70 sayısı tamamlanma veya evrenselliği ifade eder. Bu nedenle, İlahi Mevcudiyeti (Şehina) 70 kelimeyle süslemek, onu kutsallığın tüm boyutlarıyla doldurma kapasitesine sahip olduğumuzu gösterir ve O’nu yüceltir.
Şabat Paradoksu
Kiduş kutsaması hakkında temel bir paradoks vardır. Kutsal Kitap, Yaratılışın yedinci gününde Tanrı’nın Şabat’ı kutsal bir gün olarak ilan ettiğini söyler. O zaman, her cuma gecesi ayağa kalkıp Şabat'ın kutsal bir gün olduğunu ilan etmemiz gerçekten garip değil mi?

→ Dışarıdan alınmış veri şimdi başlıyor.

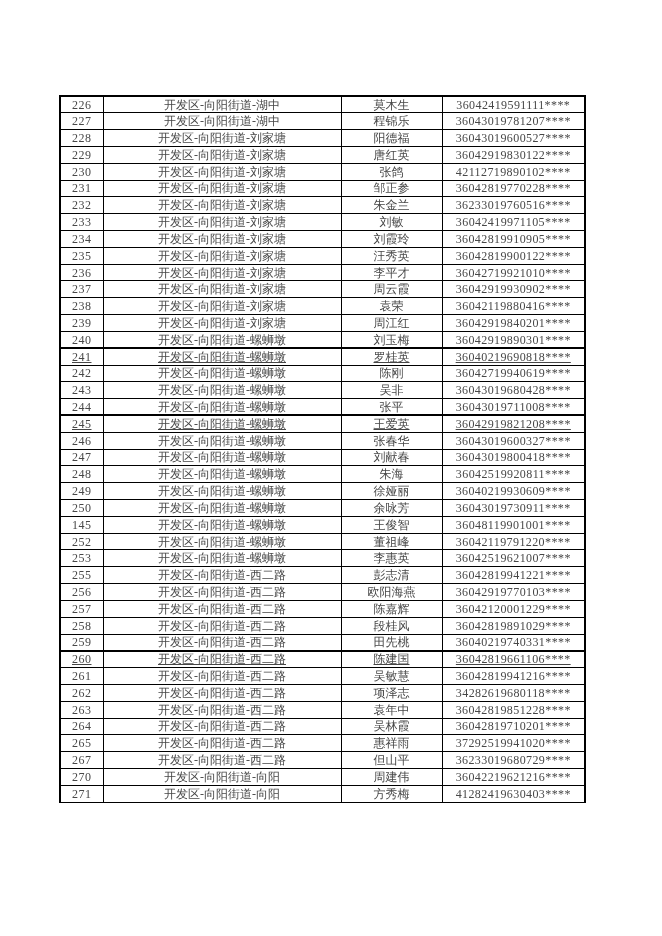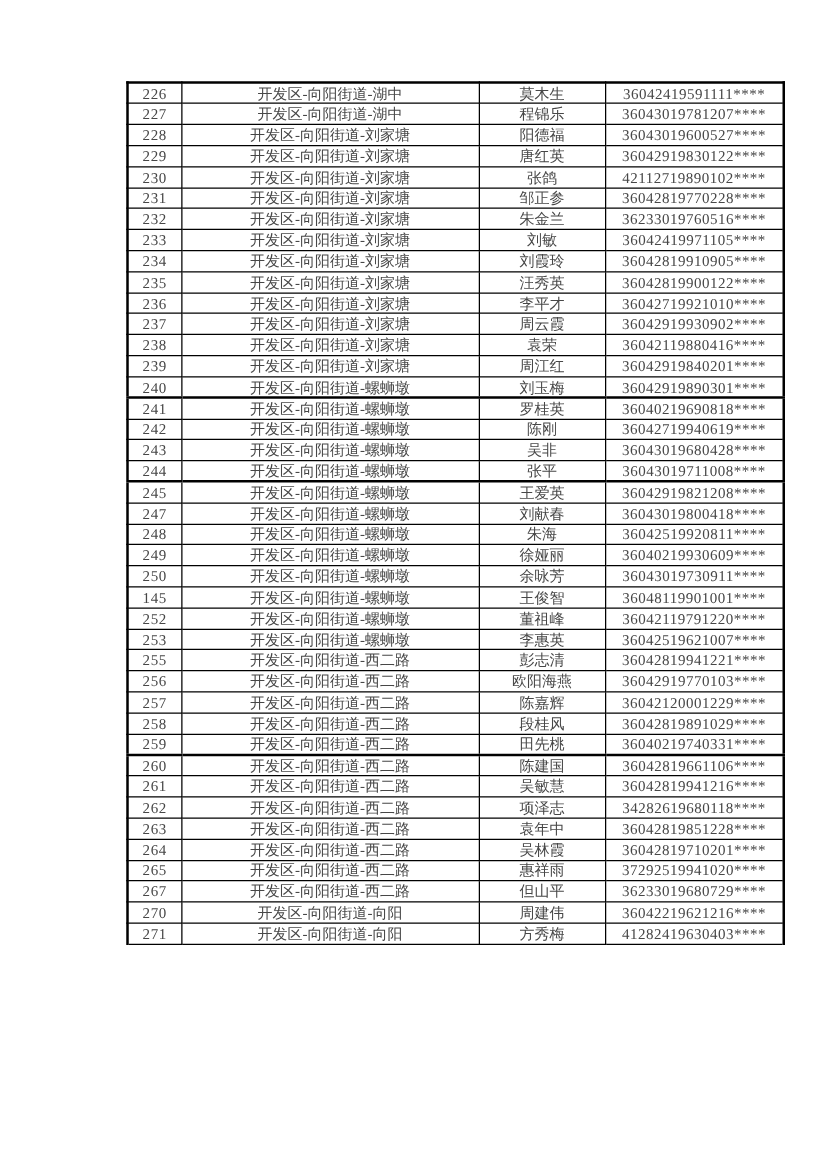--- a/index.html
+++ b/index.html
@@ -16,9 +16,8 @@
   }
   .table-wrap {
     position: absolute;
-    left: 59px; top: 65px;
+    left: 59px; top: 95px;
     width: 525px;
-    margin-left: 42px;
   }
   table.records {
     width: 100%;

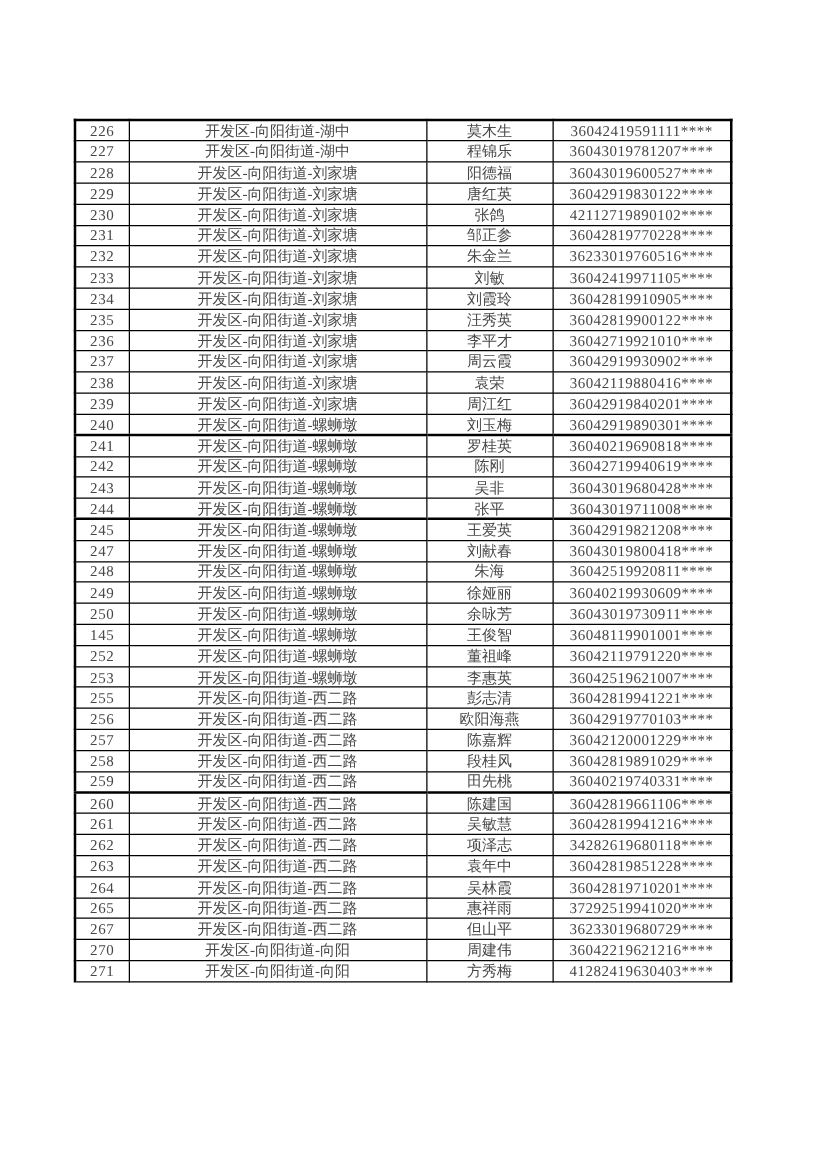--- a/index.html
+++ b/index.html
@@ -40,6 +40,7 @@
   }
   table.records tr.thick-top td {
     border-top-width: 2px;
+    text-decoration: underline;
   }
   td.c-num  { letter-spacing: 0.5px; }
   td.c-id   { letter-spacing: 0.4px; }

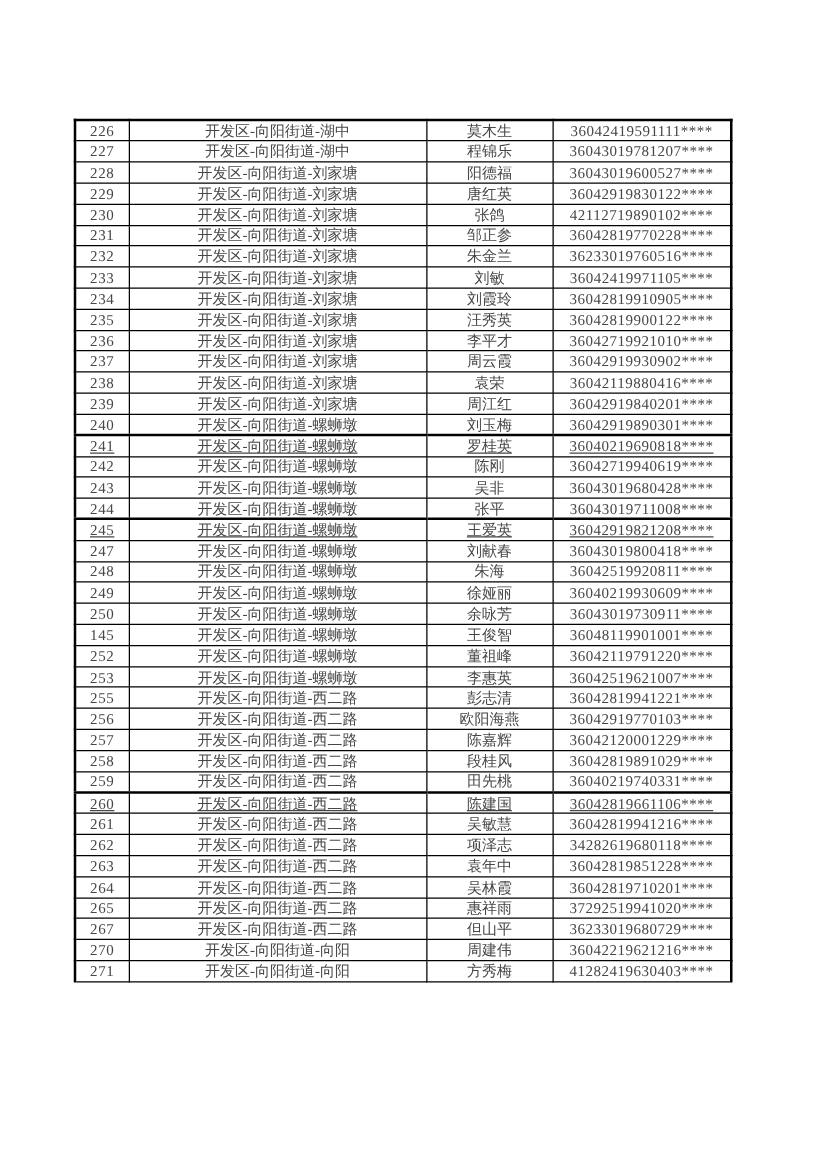--- a/index.html
+++ b/index.html
@@ -183,6 +183,12 @@
     <td class="c-id">36042919821208****</td>
   </tr>
           <tr>
+    <td class="c-num">246</td>
+    <td class="c-area">开发区-向阳街道-螺蛳墩</td>
+    <td class="c-name">张春华</td>
+    <td class="c-id">36043019600327****</td>
+  </tr>
+          <tr>
     <td class="c-num">247</td>
     <td class="c-area">开发区-向阳街道-螺蛳墩</td>
     <td class="c-name">刘献春</td>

Ki Tisa peraşasında, Mişkan’ın tüm yapı elemanları detaylıca anlatıldıktan sonra Şabat bölümü ile sonlanır (Şemot 31:13). Oysa Vayakel peraşası Şabat Mitsvası ile açılış yapar (Şemot 35:2) ve ardından Mişkan’ın elemanlarını anlatmaya başlar.
İlk anlatımda Yaratılış, Şabat ile sonlanırken ikinci anlatım Şabat ile başlar.

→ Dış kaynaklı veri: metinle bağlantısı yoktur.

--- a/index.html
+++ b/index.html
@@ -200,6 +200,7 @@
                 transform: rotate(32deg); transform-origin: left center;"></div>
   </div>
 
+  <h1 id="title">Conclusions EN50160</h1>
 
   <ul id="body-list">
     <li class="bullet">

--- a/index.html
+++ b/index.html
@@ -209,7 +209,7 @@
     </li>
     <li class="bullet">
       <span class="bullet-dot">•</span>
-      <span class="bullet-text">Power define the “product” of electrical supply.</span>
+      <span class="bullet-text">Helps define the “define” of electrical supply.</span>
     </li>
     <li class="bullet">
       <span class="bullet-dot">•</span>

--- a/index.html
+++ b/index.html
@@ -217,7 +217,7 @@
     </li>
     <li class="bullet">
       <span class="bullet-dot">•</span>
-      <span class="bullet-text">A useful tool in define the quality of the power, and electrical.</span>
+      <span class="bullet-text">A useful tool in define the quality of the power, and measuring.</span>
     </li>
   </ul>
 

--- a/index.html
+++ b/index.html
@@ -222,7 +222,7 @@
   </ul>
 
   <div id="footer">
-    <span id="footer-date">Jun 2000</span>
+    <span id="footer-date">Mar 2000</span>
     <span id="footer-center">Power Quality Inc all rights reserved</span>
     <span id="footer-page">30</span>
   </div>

Sonsuzluk dünyası olarak bilinen Şalem’de kutsallık mutlaktır. Bizim dünyamız Şalom’da ise ‘o’ dünyanın küçük bir kopyasını yaratmaya (tamamlamaya) çalışırız. Bu kutsallık Şabat olarak anılır. Herşeyi bir araya toplamakla ilgilidir. Bunun ispatı yukarıda sözü edilen paradoksta yatar.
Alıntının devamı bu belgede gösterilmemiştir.